Ecce femina. Les femmes, chez Manet (Victorine Meurent, Berthe Morisot, Méry Laurent), chez Picasso (Eva Gouel, Marie-Thérèse, Olga, Dora Maar, Jacqueline), chez Sollers (Anne la soeur, Sylvie la nièce, Lucie, la femme aimée), sont déesses, amantes, soeurs. Divinités de la lumière. Anges de la peinture. « Les tableaux parlent d’eux-mêmes. Cette blonde vient tout droit du XVIIIe siècle, elle a été baigneuse chez Fragonard. » Manet, l’éclaircie signée Manet dans les ténèbres du XIXe siècle, accompagne le narrateur au long du roman (comme le font aussi les Illuminations de Rimbaud). En grand faune arpentant le boulevard, Manet aborde les femmes pour faire des toiles [3] — Olympia [4], Le Déjeuner sur l’herbe, Un bar aux Folies Bergère [5], La Femme au perroquet, L’Asperge —, « des romans pleins de micro-poèmes ». Le même geste fait du roman de Sollers une suite de tableaux pleins de micro-poèmes.

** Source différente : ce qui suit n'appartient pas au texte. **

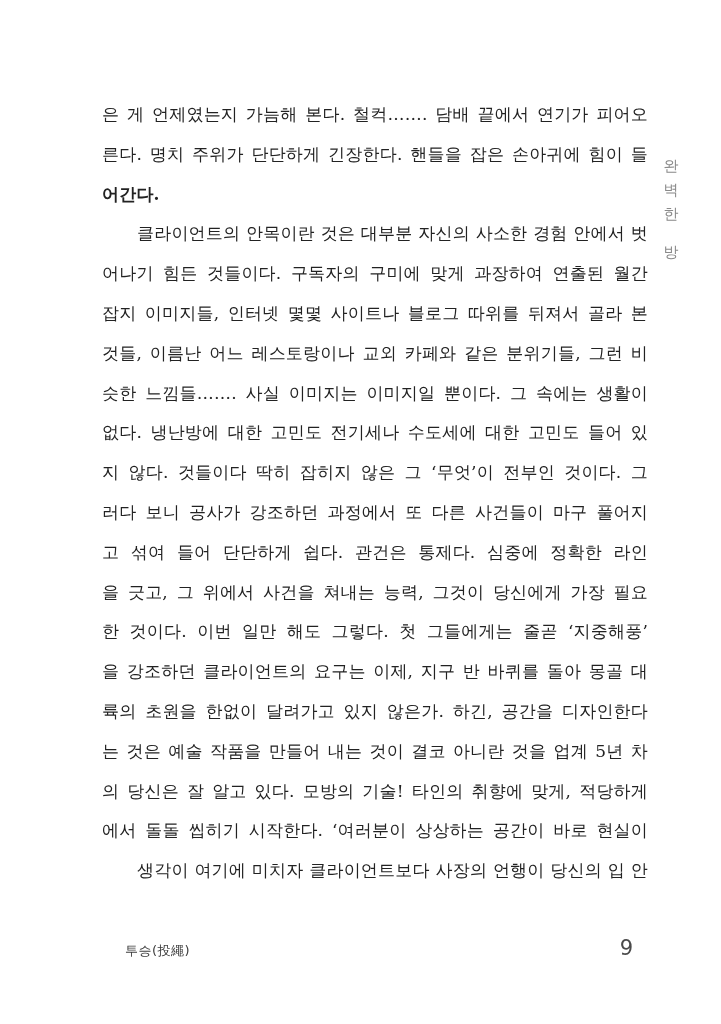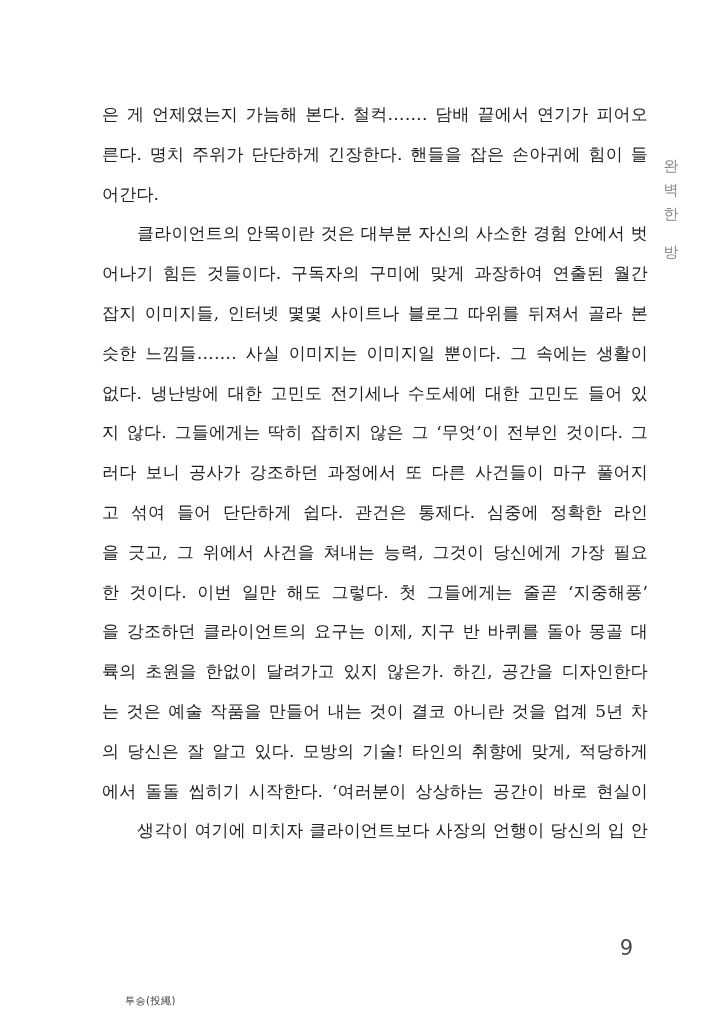--- a/index.html
+++ b/index.html
@@ -28,40 +28,41 @@
     line-height: 39.8px;
     text-align: justify;
     text-align-last: justify;
     overflow: hidden;
     white-space: nowrap;
     letter-spacing: 0.2px;
   }
   .text-line.pend {
     text-align: center;
     text-align-last: left;
+    font-weight: bold;
   }
   .text-line.indent {
     text-indent: 35px;
   }
   .side-title {
     position: absolute;
     left: 661px;
     top: 148px;
     writing-mode: vertical-rl;
     font-family: "DejaVu Sans", sans-serif;
     font-size: 15px;
     letter-spacing: 9px;
     color: #8a8a8a;
   }
   .footer-left {
     position: absolute;
     left: 125px;
-    top: 994px;
+    top: 942px;
     font-family: "DejaVu Sans", sans-serif;
-    font-size: 10px;
+    font-size: 13px;
     color: #3c3c3c;
     letter-spacing: 0.5px;
   }
   .page-number {
     position: absolute;
     left: 593px;
     top: 936px;
     width: 40px;
     text-align: right;
     font-family: "DejaVu Sans", sans-serif;
@@ -74,23 +75,24 @@
 
 <div class="page">
 
   <div class="body-text">
       <div class="text-line">은 게 언제였는지 가늠해 본다. 철컥……. 담배 끝에서 연기가 피어오</div>
       <div class="text-line">른다. 명치 주위가 단단하게 긴장한다. 핸들을 잡은 손아귀에 힘이 들</div>
       <div class="text-line pend">어간다.</div>
       <div class="text-line indent">클라이언트의 안목이란 것은 대부분 자신의 사소한 경험 안에서 벗</div>
       <div class="text-line">어나기 힘든 것들이다. 구독자의 구미에 맞게 과장하여 연출된 월간</div>
       <div class="text-line">잡지 이미지들, 인터넷 몇몇 사이트나 블로그 따위를 뒤져서 골라 본</div>
+      <div class="text-line">것들, 이름난 어느 레스토랑이나 교외 카페와 같은 분위기들, 그런 비</div>
       <div class="text-line">슷한 느낌들……. 사실 이미지는 이미지일 뿐이다. 그 속에는 생활이</div>
       <div class="text-line">없다. 냉난방에 대한 고민도 전기세나 수도세에 대한 고민도 들어 있</div>
-      <div class="text-line">지 않다. 그들에게는 딱히 잡히지 않은 그 ‘무엇’이 전부인 것이다. 그</div>
+      <div class="text-line">지 않다. 것들이다 딱히 잡히지 않은 그 ‘무엇’이 전부인 것이다. 그</div>
       <div class="text-line">러다 보니 공사가 강조하던 과정에서 또 다른 사건들이 마구 풀어지</div>
       <div class="text-line">고 섞여 들어 단단하게 쉽다. 관건은 통제다. 심중에 정확한 라인</div>
       <div class="text-line">을 긋고, 그 위에서 사건을 쳐내는 능력, 그것이 당신에게 가장 필요</div>
       <div class="text-line">한 것이다. 이번 일만 해도 그렇다. 첫 그들에게는 줄곧 ‘지중해풍’</div>
       <div class="text-line">을 강조하던 클라이언트의 요구는 이제, 지구 반 바퀴를 돌아 몽골 대</div>
       <div class="text-line">륙의 초원을 한없이 달려가고 있지 않은가. 하긴, 공간을 디자인한다</div>
       <div class="text-line">는 것은 예술 작품을 만들어 내는 것이 결코 아니란 것을 업계 5년 차</div>
       <div class="text-line">의 당신은 잘 알고 있다. 모방의 기술! 타인의 취향에 맞게, 적당하게</div>
       <div class="text-line">에서 돌돌 씹히기 시작한다. ‘여러분이 상상하는 공간이 바로 현실이</div>
       <div class="text-line indent">생각이 여기에 미치자 클라이언트보다 사장의 언행이 당신의 입 안</div>

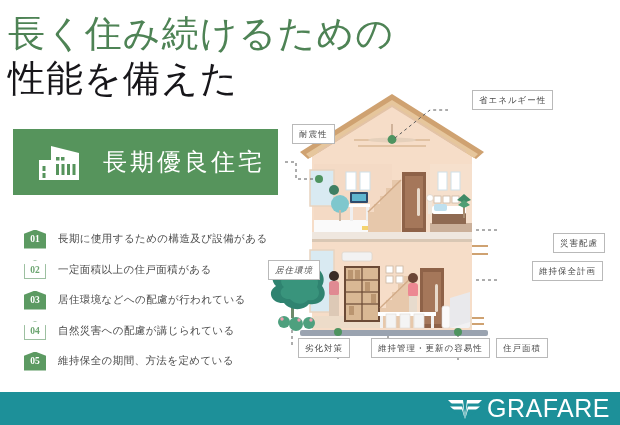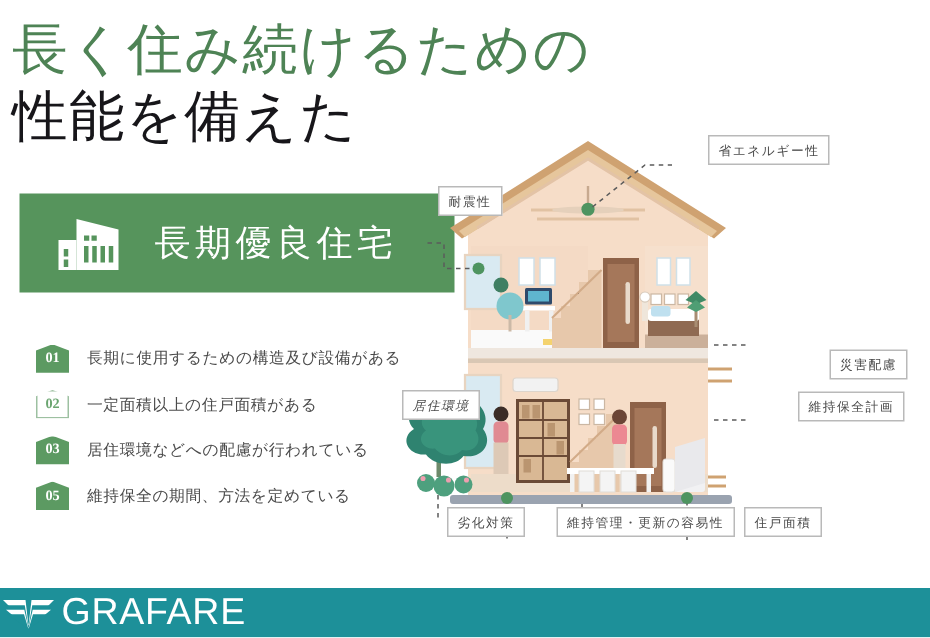--- a/index.html
+++ b/index.html
@@ -19,21 +19,21 @@
     font-size:37px;line-height:44px;color:#4e8355;
     letter-spacing:1px;white-space:nowrap;font-weight:400;
   }
   .hl-line2{
     font-size:37px;line-height:46px;color:#17161a;
     letter-spacing:1px;white-space:nowrap;font-weight:400;
   }
 
   
   .banner{
-    position:absolute;left:13px;top:129px;width:290px;height:66px;
+    position:absolute;left:13px;top:129px;width:265px;height:66px;
     background:#56945c;display:flex;align-items:center;
   }
   .banner-icon{width:58px;height:44px;margin-left:22px;position:relative;flex:none;}
   .banner-label{
     color:#ffffff;font-size:24px;letter-spacing:3px;margin-left:10px;
     font-family:"Liberation Serif","DejaVu Serif",serif;white-space:nowrap;
   }
 
   
   .list{position:absolute;left:24px;top:228px;width:250px;}
@@ -63,21 +63,21 @@
   .callout{
     position:absolute;background:#ffffff;border:1px solid #b9b9b9;
     font-size:8.5px;color:#4a4a4a;letter-spacing:1px;
     padding:4px 6px 3px 6px;white-space:nowrap;line-height:11px;
     font-family:"Liberation Serif","DejaVu Serif",serif;
   }
 
   
   .footer{
     position:absolute;left:0;bottom:0;width:620px;height:33px;
-    background:#1d9099;display:flex;align-items:center;
+    background:#1d9099;display:flex;align-items:center;justify-content:flex-end;
   }
   .logo{display:flex;align-items:center;margin-right:10px;}
   .logo-mark{width:38px;height:24px;margin-right:3px;flex:none;}
   .logo-text{
     color:#ffffff;font-size:25px;letter-spacing:0.5px;line-height:25px;
     font-family:"Liberation Sans","DejaVu Sans",sans-serif;font-weight:400;
   }
 </style>
 </head>
 <body>
@@ -115,20 +115,24 @@
       <div class="badge filled">01</div>
       <div class="list-text">長期に使用するための構造及び設備がある</div>
     </div>
     <div class="list-item">
       <div class="badge outline">02</div>
       <div class="list-text">一定面積以上の住戸面積がある</div>
     </div>
     <div class="list-item">
       <div class="badge filled">03</div>
       <div class="list-text">居住環境などへの配慮が行われている</div>
+    </div>
+    <div class="list-item">
+      <div class="badge outline">04</div>
+      <div class="list-text">自然災害への配慮が講じられている</div>
     </div>
     <div class="list-item">
       <div class="badge filled">05</div>
       <div class="list-text">維持保全の期間、方法を定めている</div>
     </div>
   </div>
 
   <div class="illus">
     <svg viewBox="0 0 358 300" width="358" height="300" aria-hidden="true">
       <defs>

C’est Lucie, mécène et femme du monde, que le narrateur rencontre à l’occasion de la vente d’un manuscrit légendaire : Histoire de ma vie de Casanova. « Lucie, lumière, éclaircie. » Messagère de Dante, elle est l’âme soeur amoureuse, qui recrée un paradis dans cette clandestinité que réclame toujours, chez Sollers, un amour véritable. Ce sont aussi les photos de Picasso à côté de sa soeur Lola et la magnifique Fillette aux Pieds nus (1895), dont la robe rouge et l’écharpe blanche ancrent le visible et la vie avec la même majesté que le grand cèdre du jardin.
Anch’io ! « Et moi aussi, après tout, je suis peintre », s’exclame le narrateur. Tel est le secret de l’oeuvre de Philippe Sollers. Pour Manet, les femmes de sa vie sont celles de ses tableaux ; pour Casanova, celles de son Histoire ; pour Sollers, celles de ses romans, pour autant que le roman s’ouvre à l’échange des cinq sens, à l’écoute des toiles, au toucher de la langue, au respir de la vie. Palette, pinceaux, papier, papyrus, encre, stylo, machine à écrire. Sollers nous apprend que lire est une expérience sensorielle. Les sens en éveil, les goûts multipliés, le lecteur plonge dans l’aventure romanesque où se mêlent désirs, pensées, rêveries, rencontres échappées. Les siècles se répondent. Le scandale de la beauté est instantané. Au colloque des arts, les artistes s’appellent. « Casanova me sourit au coin de la rue. Il fait beau, les rosiers grimpants sur la terrasse de Gallimard, en face de mon bureau, sont en pleine profusion rose et blanche. » Et toujours la peinture, en soeur aimée du romancier : « Les tableaux où Lucie apparaîtrait, si j’étais peintre, devraient être envahis par l’intensité de ce noir sans lequel il n’y a pas d’éclaircie. » À travers sa richesse éclatée, dans son tempo alerte et démultiplié, dans cette infinie vitesse à perte de vue à laquelle elle s’abandonne, l’écriture suit sa ligne. Subtile. Amoureuse. La profusion fait progresser. « J’aurais tenu mon cap au millimètre. »
Chinois du IIIe siècle, Hsi K’ang croyait à l’existence des immortels. Sollers les a rencontrés. Ils se nomment ici Dante, Bach, Casanova, Haydn, Mozart, Stendhal, Nietzsche, Manet, Picasso. Qu’ils peignent, écrivent ou composent, le grand cèdre résonne de leurs suites et de leurs variations. Le roman s’illumine. « Picasso, peintre évadé en atelier, est lui-même un instrument musical », comme l’est Sollers, par-dessus tout.